Die Interessenlosigkeit

von Erwin Grosche

Foto © Harald Morsch

Die Interessenlosigkeit
 
Ein Schlüsselerlebnis für Doktor Staub
 
Doktor Staub hatte beim Tanken noch genug Zeit, einen Blick in den Rückspiegel zu werfen. Konnte es sein, daß der Kragen seines weißen Hemdes sowohl unter dem Pullover versteckt war, als auch auf der anderen Seite über den Pullover herausragte?
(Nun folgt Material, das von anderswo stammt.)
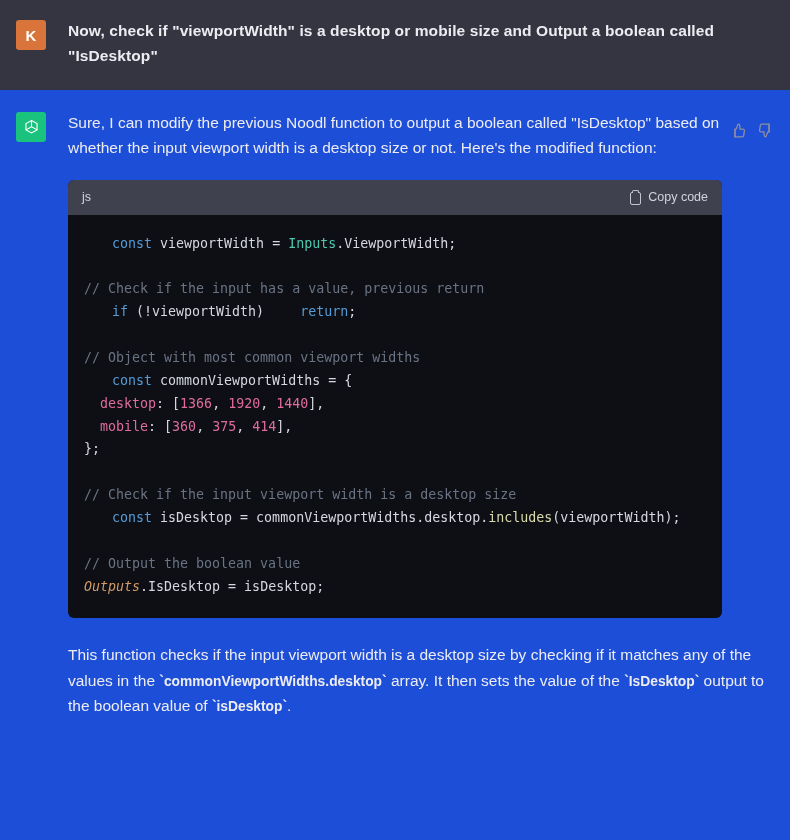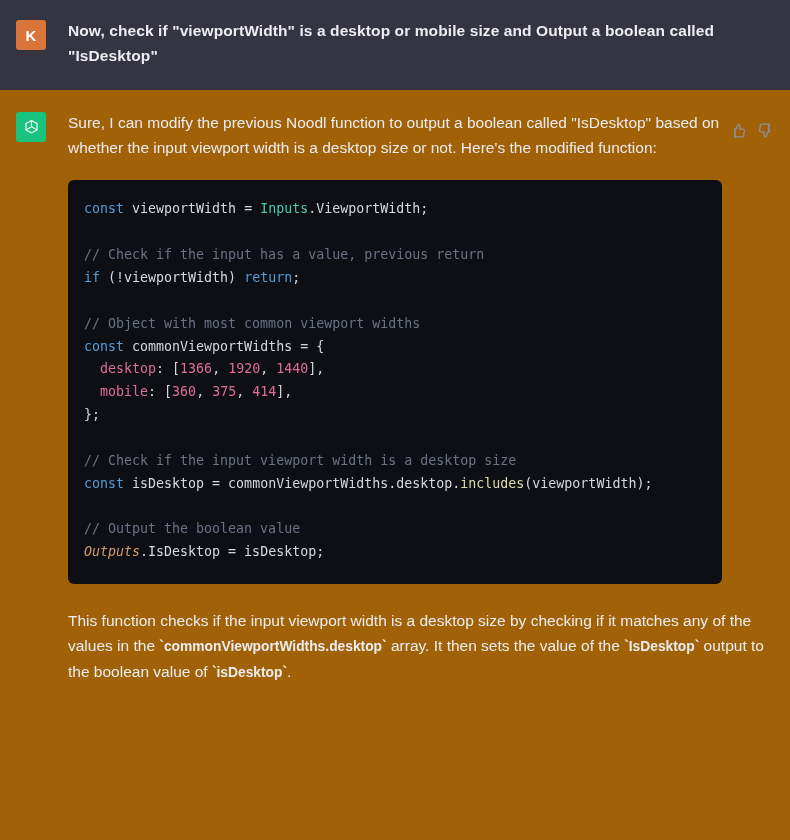"Sure, I can modify the" .turn-assistant { background: #a16207 -> #1d4ed8 }
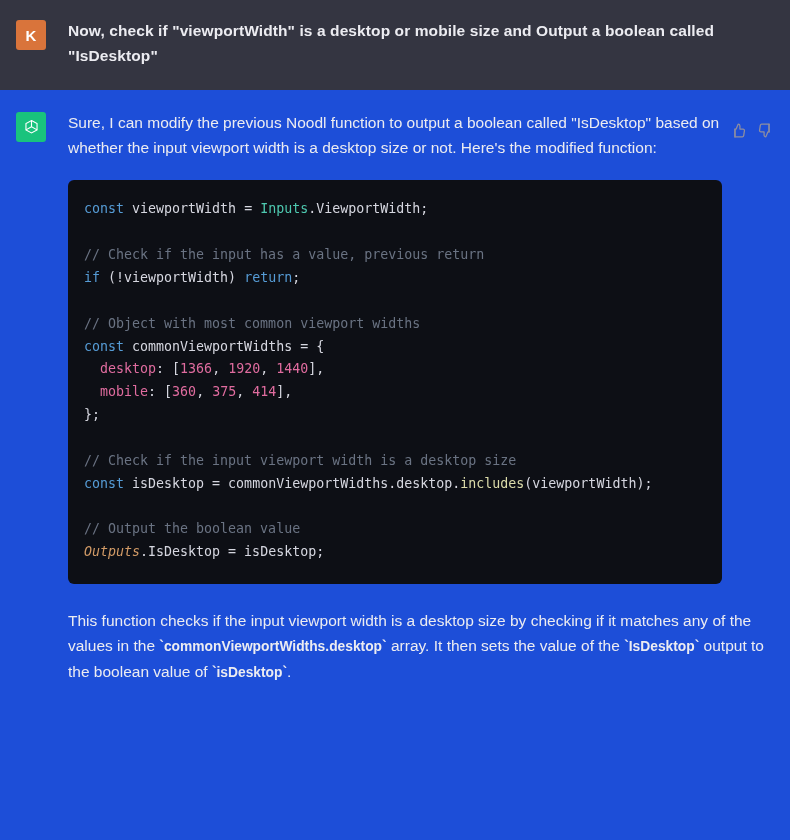"js" div.code-header { html: none -> <div> <span>js</span> <span> <span></span> <span>Copy code</span> </span> </div> }
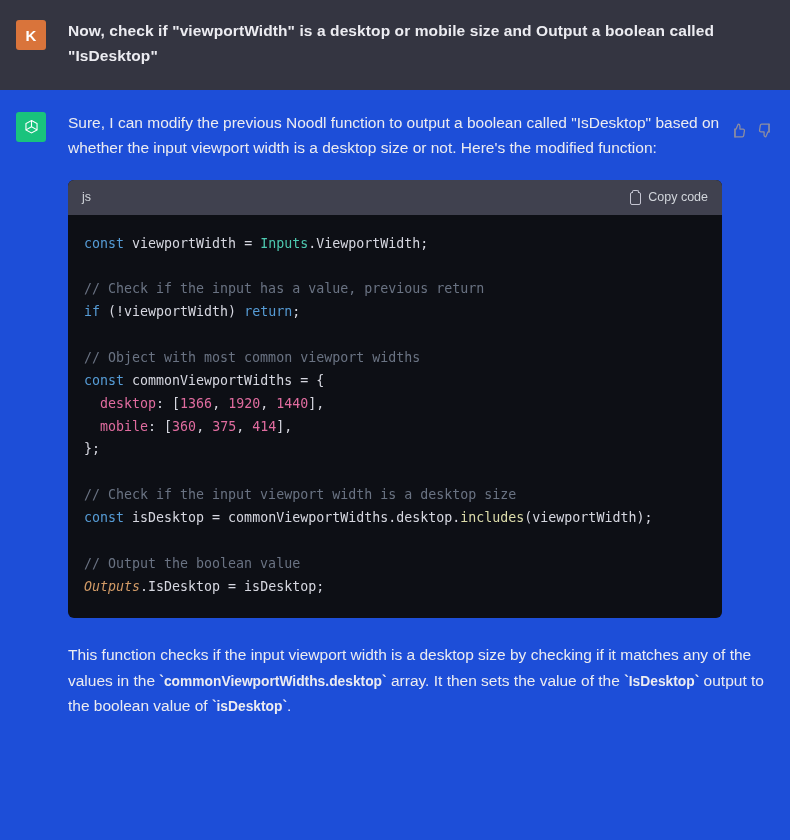"const" .k { margin-left: none -> 28px }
So konnte er nicht zur Arbeit gehen. Er fragte in der Tankstelle nach, ob etwas an ihm auffallen würde. Die blonde Verkäuferin schaute ihn kurz an und sagte dann schnell und fast abwertend: „Nein“. Sie hätte bemerken können, daß er gestern noch beim Friseur war. Neu war auch, daß er eine Breitcordhose trug. Stolz war Doktor Staub auch, daß er sich getraut hatte, ein neues Parfüm zu benutzen. „Werfen Sie doch noch mal einen Blick auf mich“, bat Doktor Staub. Die Tankstellenmitarbeiterin seufzte und musterte ihn. „Ich finde sie in Ordnung“, sagte sie schließlich und ließ seine Tankquittung ausdrucken. Mehr wollte Doktor Staub nicht hören und ging zur Arbeit mit einem Hemd, dessen Kragen sowohl unter seinem Pullover versteckt war, als auch auf der anderen Seite über den Pullover herausragte. Die allgemeine Interessenlosigkeit ließ ihn frei und nachlässig werden.